Early-stage software. Shurli is experimental and built with AI assistance. It will have bugs. Not recommended for production or safety-critical use. Read the disclaimer.
Monitoring

Monitoring

This guide walks you through setting up Prometheus and Grafana to visualize Shurli metrics. By the end, you’ll have a live dashboard showing proxy throughput, auth decisions, hole punch stats, API latency, and system health.

Monitoring stack - Shurli nodes scraped by Prometheus, visualized in Grafana

Prerequisites

  • Shurli running with telemetry enabled
  • Docker (recommended) or local Prometheus + Grafana installs

Step 1: Enable telemetry in Shurli

Add this to your shurli.yaml (or relay config):

telemetry:
  metrics:
    enabled: true
    listen_address: "127.0.0.1:9091"
  audit:
    enabled: true

Restart the daemon. Verify metrics are being served:

curl http://127.0.0.1:9091/metrics

You should see output starting with # HELP and # TYPE lines, followed by metric values. Both custom shurli_* metrics and libp2p built-in metrics (libp2p_*) will appear.

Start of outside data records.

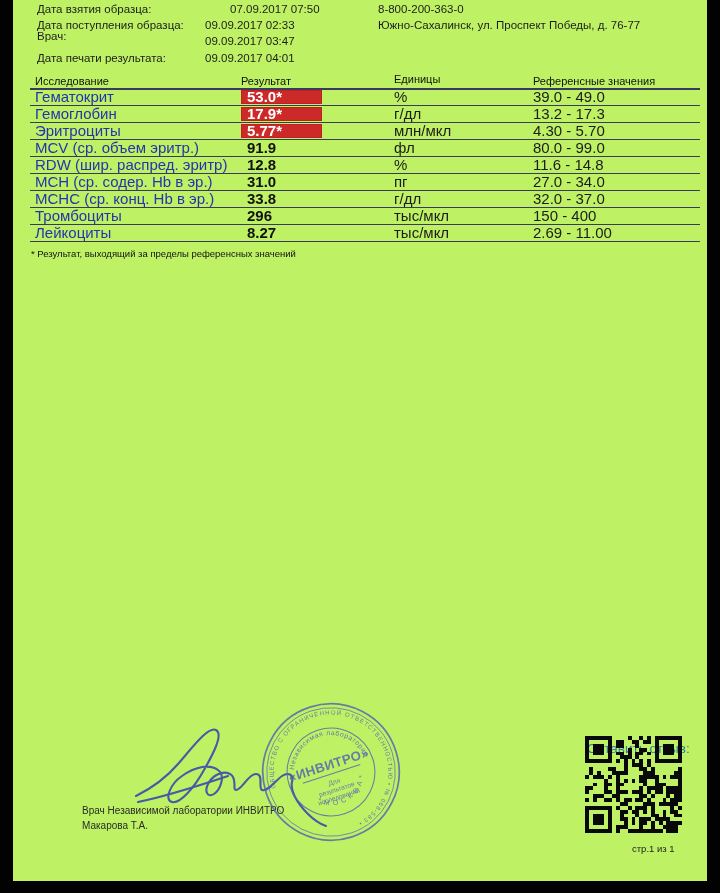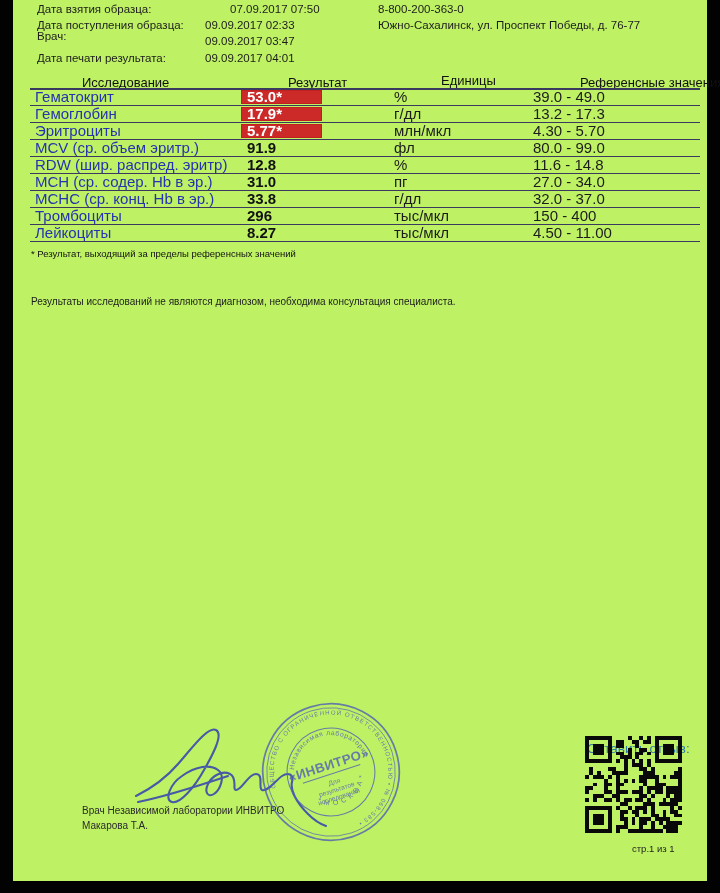--- a/index.html
+++ b/index.html
@@ -15,21 +15,21 @@
   .page { position:absolute; left:13px; top:0; width:694px; height:881px; background:#bef264; }
 
   .abs { position:absolute; white-space:nowrap; }
 
   
   .meta-label { font-size:11.5px; }
   .meta-value { font-size:11.5px; }
   .contact    { font-size:11.5px; }
 
   
-  .thead-cell { font-size:13px; color:#111;margin-left:47px; }
+  .thead-cell { font-size:11px; color:#111; }
   .thead-line { position:absolute; left:17px; width:670px; height:2px; background:#3a3a5e; }
   .trow { position:absolute; left:17px; width:670px; height:17px; border-bottom:1px solid #3a3a5e; }
   .trow .c { position:absolute; top:0; height:17px; line-height:16px; font-size:15px; white-space:nowrap; }
   .c.name  { left:5px;  color:#2433ae; }
   .c.res   { left:211px; width:81px; font-weight:bold; color:#111; padding-left:6px; }
   .c.res.flagged {
     top:1px; height:14px; line-height:14px;
     background:#cc2929; color:#fff;
     box-shadow:0 0 0 1px #c02020 inset;
   }
@@ -123,28 +123,27 @@
       <div class="trow" style="top: 208px;">
         <span class="c name clickable">Тромбоциты</span>
         <span class="c res">296</span>
         <span class="c units">тыс/мкл</span>
         <span class="c ref">150 - 400</span>
       </div>
       <div class="trow" style="top: 225px;">
         <span class="c name clickable">Лейкоциты</span>
         <span class="c res">8.27</span>
         <span class="c units">тыс/мкл</span>
-        <span class="c ref">4.50 - 11.00</span>
+        <span class="c ref">2.69 - 11.00</span>
       </div>
     </div>
 
   <div class="abs footnote" style="left:18px; top:248px;">* Результат, выходящий за пределы референсных значений</div>
 
 
-  <div class="notice" style="left:18px; top:295px; width:628px;">Результаты исследований не являются диагнозом, необходима консультация специалиста.</div>
 
   <div class="abs caption" style="left:69px; top:803px;">Врач Независимой лаборатории ИНВИТРО</div>
   <div class="abs caption" style="left:69px; top:818px;">Макарова Т.А.</div>
 
   <div class="sig-wrap">
     <svg width="235" height="112" viewBox="0 0 235 112">
       <g fill="none" stroke="#3a4aae" stroke-width="2.1" stroke-linecap="round" stroke-linejoin="round">
         <path d="M28,78 C44,70 58,60 70,46 C84,30 100,8 108,12 C116,16 104,38 96,52 C86,70 72,86 64,84 C56,82 62,66 74,58 C88,48 102,46 110,52 C118,58 112,72 106,76 C100,80 96,74 100,66 C104,58 114,52 122,56 C130,60 124,72 128,72 C134,72 140,56 148,56 C156,56 150,70 154,72 C160,74 168,62 174,58 C180,54 186,56 184,64 C182,72 188,84 200,96 C206,102 212,106 218,108"></path>
         <path d="M30,84 C60,78 96,66 120,58"></path>
       </g>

Relay server: When both health.enabled and telemetry.metrics.enabled are set, the relay adds /metrics to its existing /healthz HTTP mux. No extra port needed.

Step 2: Set up Prometheus

Option A: Docker (recommended)

Create a prometheus.yml config file:

global:
  scrape_interval: 15s

scrape_configs:
  - job_name: 'shurli'
    static_configs:
      - targets: ['host.docker.internal:9091']
        labels:
          instance: 'home-node'

Replace host.docker.internal with the actual IP if not running on the same machine. Use 172.17.0.1 on Linux.

Run Prometheus:

docker run -d \
  --name prometheus \
  -p 9090:9090 \
  -v $(pwd)/prometheus.yml:/etc/prometheus/prometheus.yml \
  prom/prometheus

Verify at http://localhost:9090/targets - the shurli target should show as UP.

Option B: Local install

Download from prometheus.io/download, add the same prometheus.yml config, and run ./prometheus --config.file=prometheus.yml.

Scraping multiple nodes

Add each Shurli instance as a separate target:

scrape_configs:
  - job_name: 'shurli'
    static_configs:
      - targets: ['10.0.1.50:9091']
        labels:
          instance: 'home-node'
      - targets: ['10.0.1.51:9091']
        labels:
          instance: 'client-node'
  - job_name: 'shurli-relay'
    static_configs:
      - targets: ['relay.example.com:9091']
        labels:
          instance: 'relay'

Step 3: Set up Grafana

Docker

docker run -d \
  --name grafana \
  -p 3000:3000 \
  grafana/grafana

Open http://localhost:3000 (default login: admin / admin).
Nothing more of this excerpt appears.